The W3C standard for Regions has mostly been created by Adobe ... I thought standards were there to implement not argue with.
CSS Regions is not a W3C standard. It is a Working Draft. The entire point of publishing a working draft is to solicit feedback from the community. There have been several working drafts that were never promoted to final recommendations, because there was no community consensus that they were a good idea. What Google and Mozilla are doing is a perfectly constructive part of the standardization process.
This gets into the sticky conflict of art versus utility. Most geeks consider the utility standpoint first: we want to absorb info as quickly as possible. However to some designers and/or readers, a web page is as much art as utility: the designer is trying to inject a feeling using look, style, and feel.
Are you going to tell an oil painter to "increase the contrast" so you can see his/her painting better? "Hey Monet, your dither size is too large, I can't make out the detail!"

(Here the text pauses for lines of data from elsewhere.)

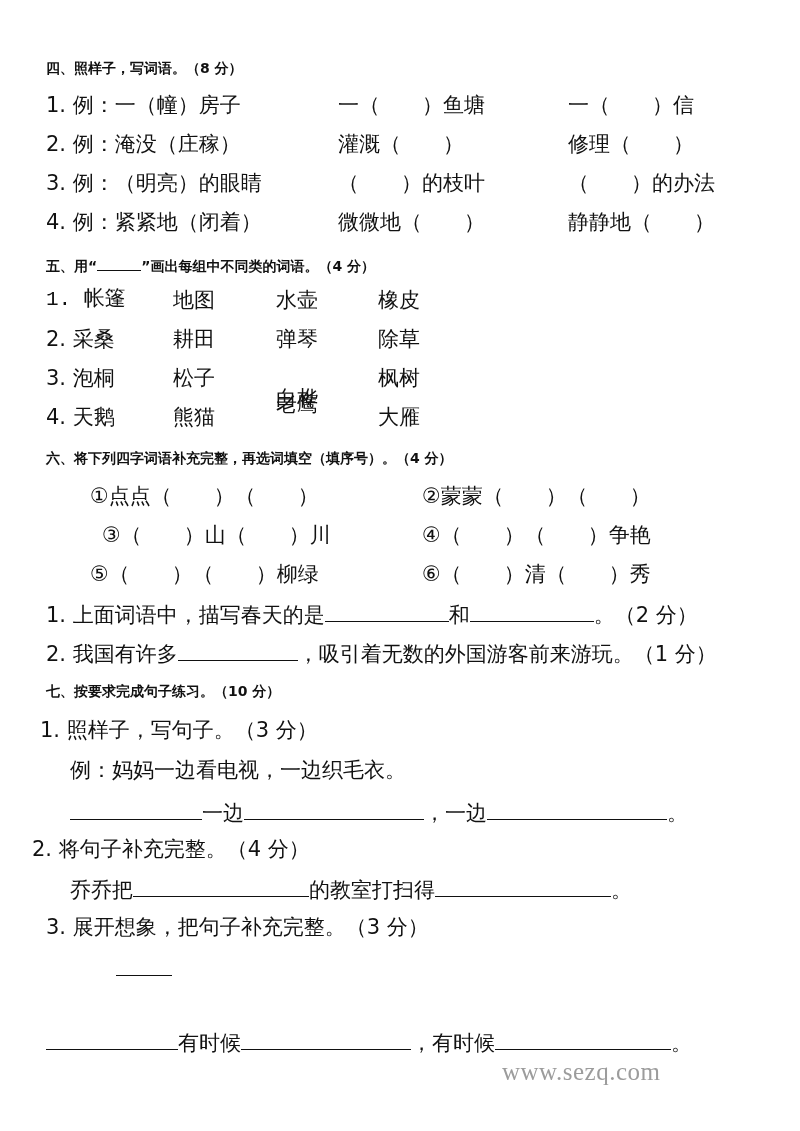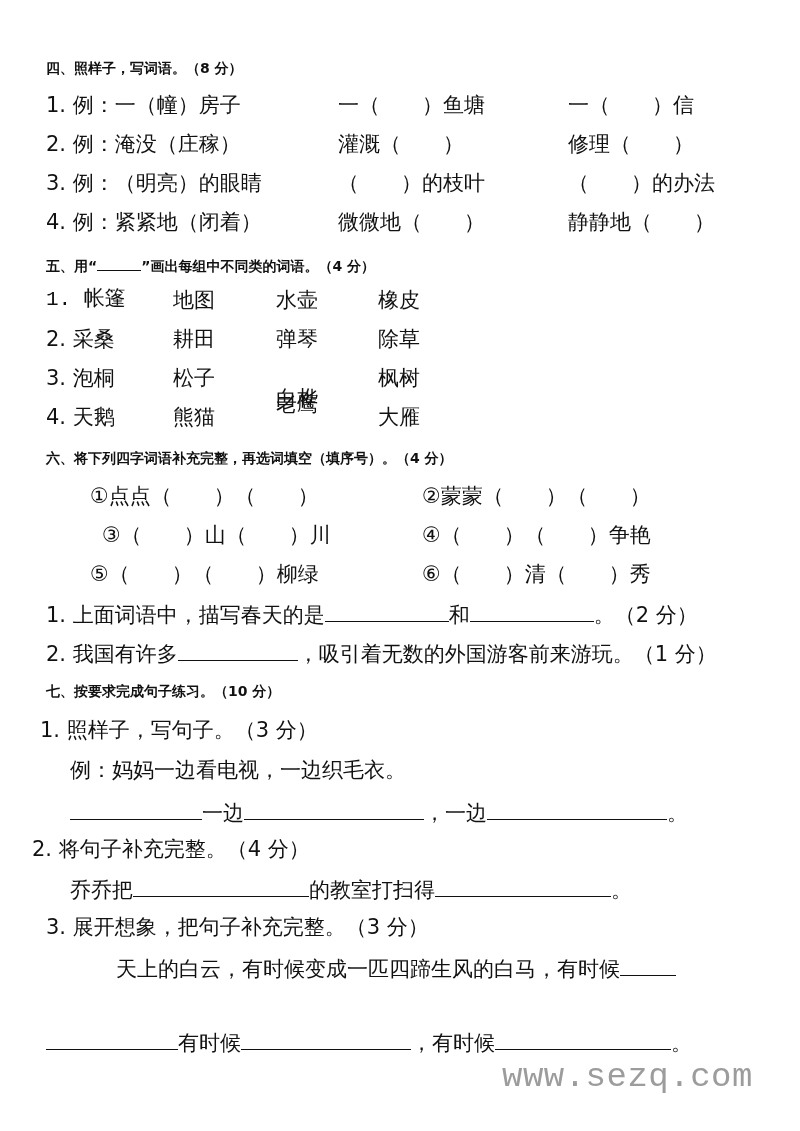--- a/index.html
+++ b/index.html
@@ -76,7 +76,7 @@
 </div>
 <div class="line" style="top:913px;left:46px;">3. 展开想象，把句子补充完整。（3 分）</div>
 <div class="line" style="top:953px;left:116px;">
-  <span>天上的白云，有时候变成一匹四蹄生风的白马，有时候</span><span class="blank" style="width:56px;"></span>
+  <span class="blank" style="width:56px;"></span>
 </div>
 <div class="line" style="top:991px;left:46px;margin-top:36px;">
   <span class="blank" style="width:132px;"></span><span>有时候</span><span class="blank" style="width:170px;"></span><span>，有时候</span><span class="blank" style="width:176px;"></span><span>。</span>

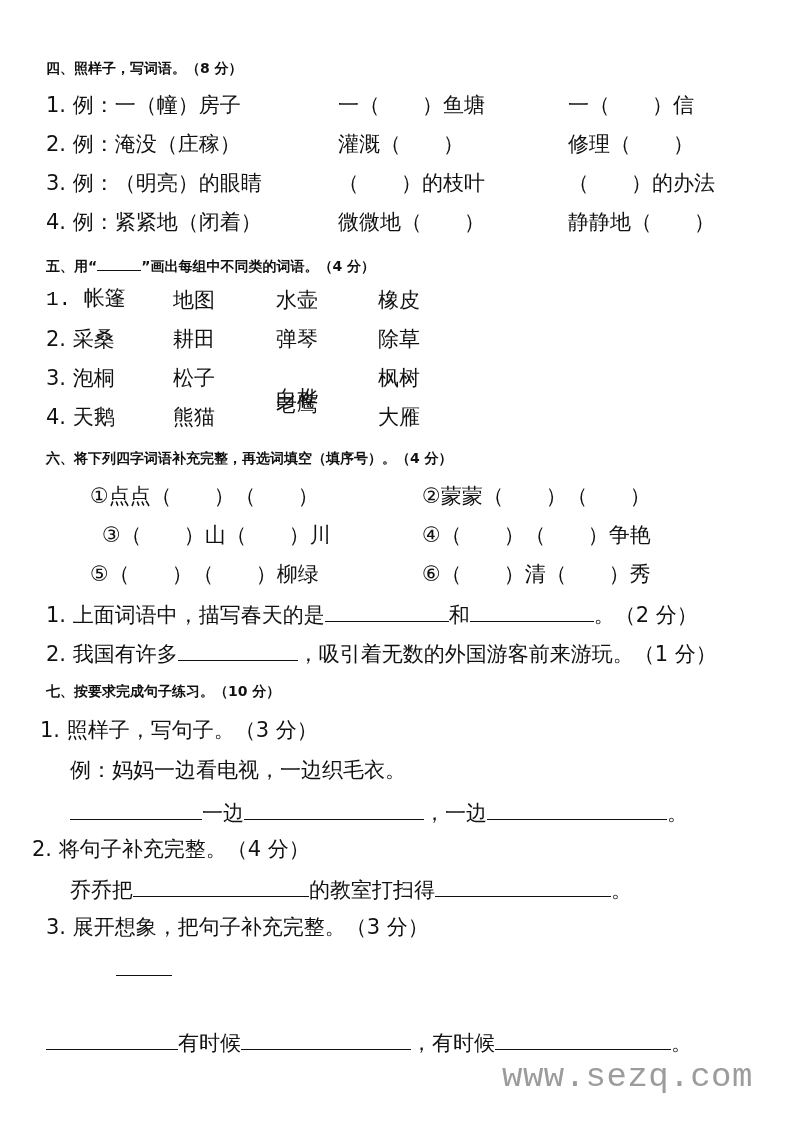--- a/index.html
+++ b/index.html
@@ -11,7 +11,7 @@
   .line { position: absolute; left: 0; font-size: 21px; line-height: 28px; white-space: nowrap; }
   .h { font-weight: bold; font-size: 14px; }
   .blank { display: inline-block; border-bottom: 1.6px solid #111; height: 22px; vertical-align: baseline; }
-  .watermark { position: absolute; left: 502px; top: 1058px; font-family: Liberation Mono, monospace; font-size: 34px; color: #9c9c9c; letter-spacing: 0.5px; }
+  .watermark { position: absolute; left: 502px; top: 1058px; font-family: Liberation Serif, serif; font-size: 25px; color: #9c9c9c; letter-spacing: 0.5px; }
 </style>
 </head>
 <body>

I'm not condoning any one viewpoint, only pointing out there may be conflicting goals and expectations involved here.
Table-ized A.I.
The problem is, a flexible layout engine is really a declarative programming language and most graphic designers are horrible at programming, thus the layouts they design are extremely buggy. Yet we can't just let programmers design layouts because they tend to be horrible at graphic design. What's needed is a high-level layout language that can be given a template, produces a consistent look and feel on all devices yet optimizes the details for them, and most importantly any bugs (such as elements overlaying each other) will manifest themselves right there on the designer's display.
Forget magic. Any technology distinguishable from divine power is insufficiently advanced.